Listen to Your Crowd
One of the advantages of crowdsourced reporting is that it is directly informed by people’s concerns and reflects their experiences, which then makes them highly engaged from the outset, says Clare Blumer, digital lead for investigations the Australian Broadcast Corporation. If the project is designed well and has a solid distribution plan, the reporter can access diverse or hard-to-reach communities, she added.
A good project design begins with selecting a good topic for crowdsourced investigations. “We’ve identified some characteristics that are important when it comes to landing on the right issue,” said Blumer. “For instance, are many people affected? Are many people at risk of harm? Is it an emotional issue? Is there is no other way to get the data? Is there a community of interest?”
One project that fit the bill perfectly was ABC’s Investigation Into Aged Care. This three-year exposé uncovered cases of mistreatment and understaffing in nursing homes across Australia. Its impact began even before the reports began airing: The government launched a formal commission to study the issue one day before the first story went live.
The ABC team mapped out a community of interest that included thousands of people affected by the issue — residents, nursing home staff, and even managers of the facilities.
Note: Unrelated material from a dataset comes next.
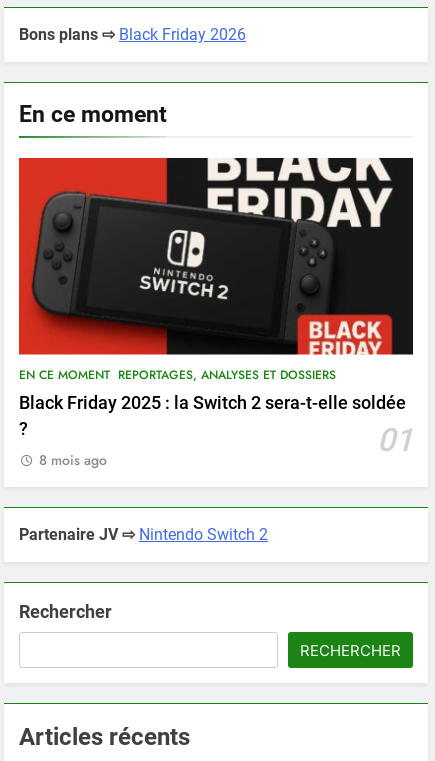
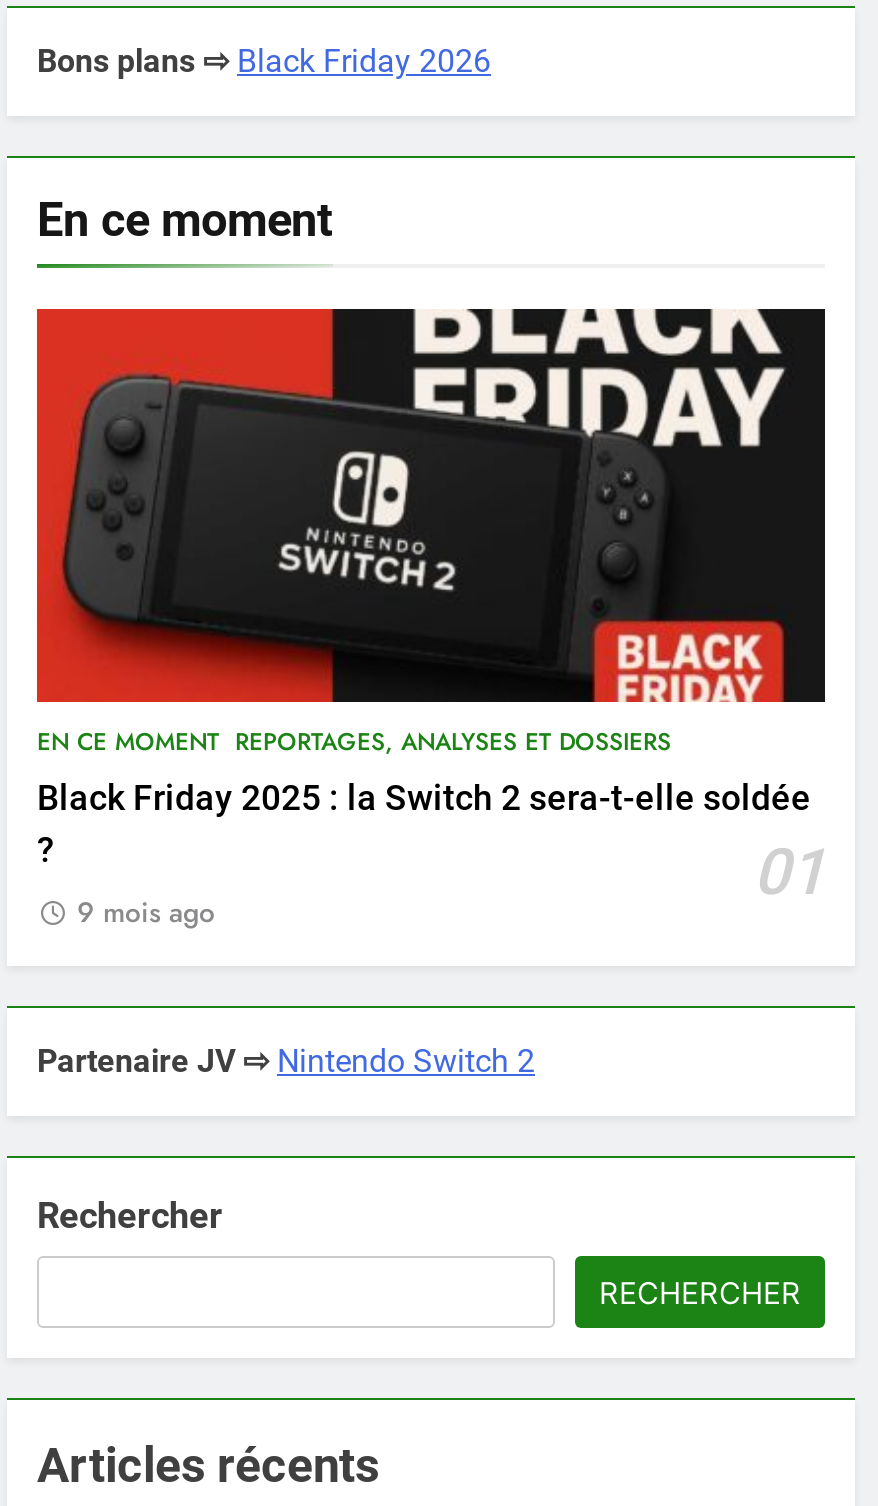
[39,450,107,470] 8 mois ago -> [77,892,215,932] 9 mois ago

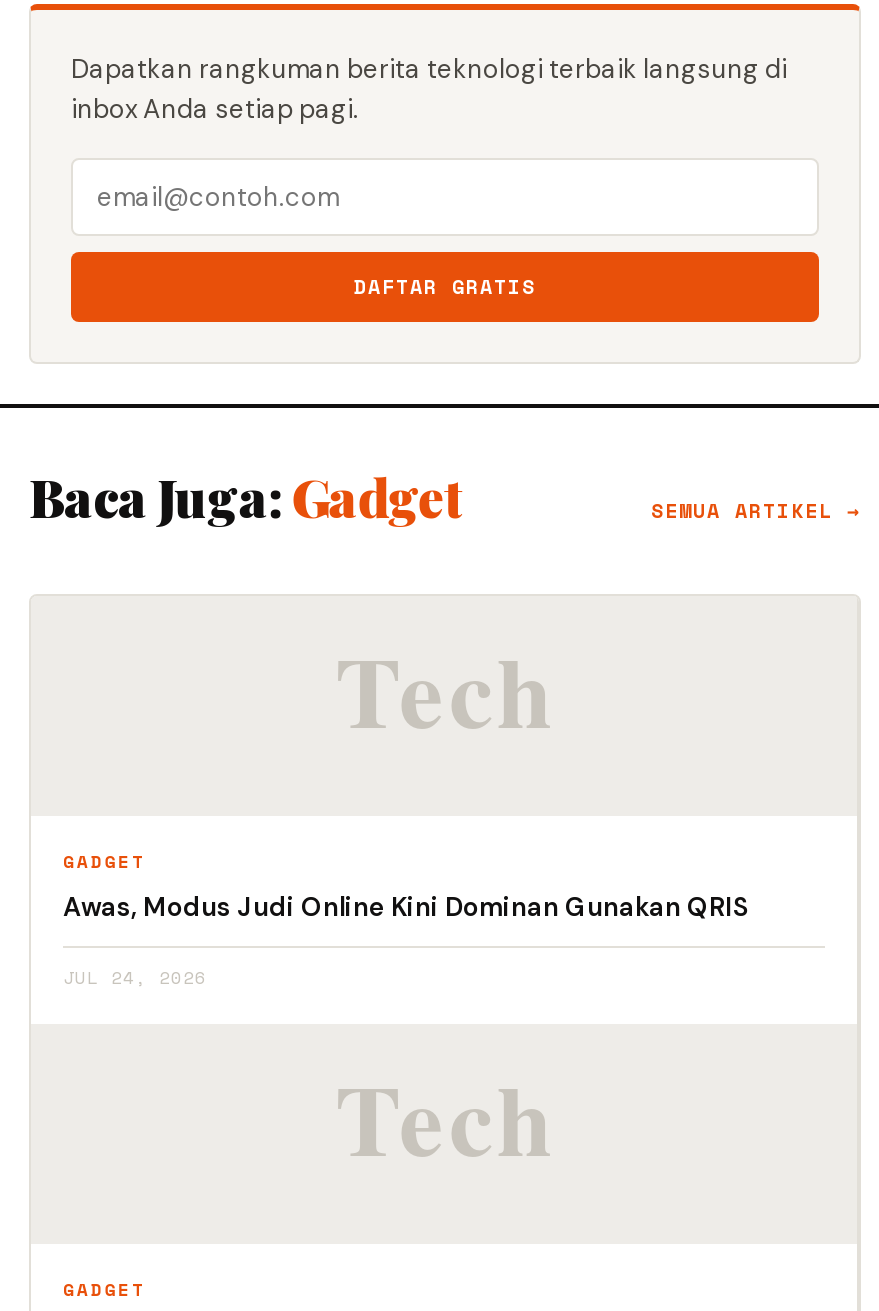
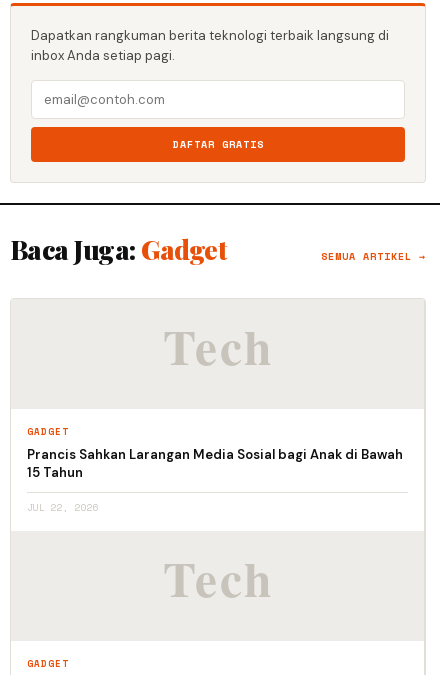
[63,890,749,924] Awas, Modus Judi Online Kini Dominan Gunakan QRIS -> [27,446,403,481] Prancis Sahkan Larangan Media Sosial bagi Anak di Bawah | 15 Tahun
[63,964,207,990] JUL 24, 2026 -> [27,501,99,514] JUL 22, 2026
Afterward, the stories attracted millions of views across all mediums and inspired a two-part series on Four Corners, Australia’s leading investigative journalism broadcast, as well as many other articles and TV segments.
“Over time, we saw increasing interest in the stories as the issue was put back on the national agenda and anger grew,” Blumer explained. “The series … ultimately led to significant national government policy and funding changes.”
Not all story suggestions, however, merit crowdsourced investigations. According to Flip Prior, head of audience and content development at ABC, it is important to consider certain criteria such as the need for secrecy when deciding whether to reach out to the crowd for an investigation. “Obviously, you’re not going to crowdsource projects that require discretion because crowdsourcing is about investigating openly,” he said.
Meanwhile, Blumer said the project and others taught her that crowdsourcing is about listening as opposed to reporters telling people what they think is the most critical issue. It also brings a treasure trove of material. “It is a great way to get data and anecdotes rapidly that might otherwise take months,” she said. “It’s a fantastic way to generate new ideas and angles and uncover case studies that you’ve never encountered before.”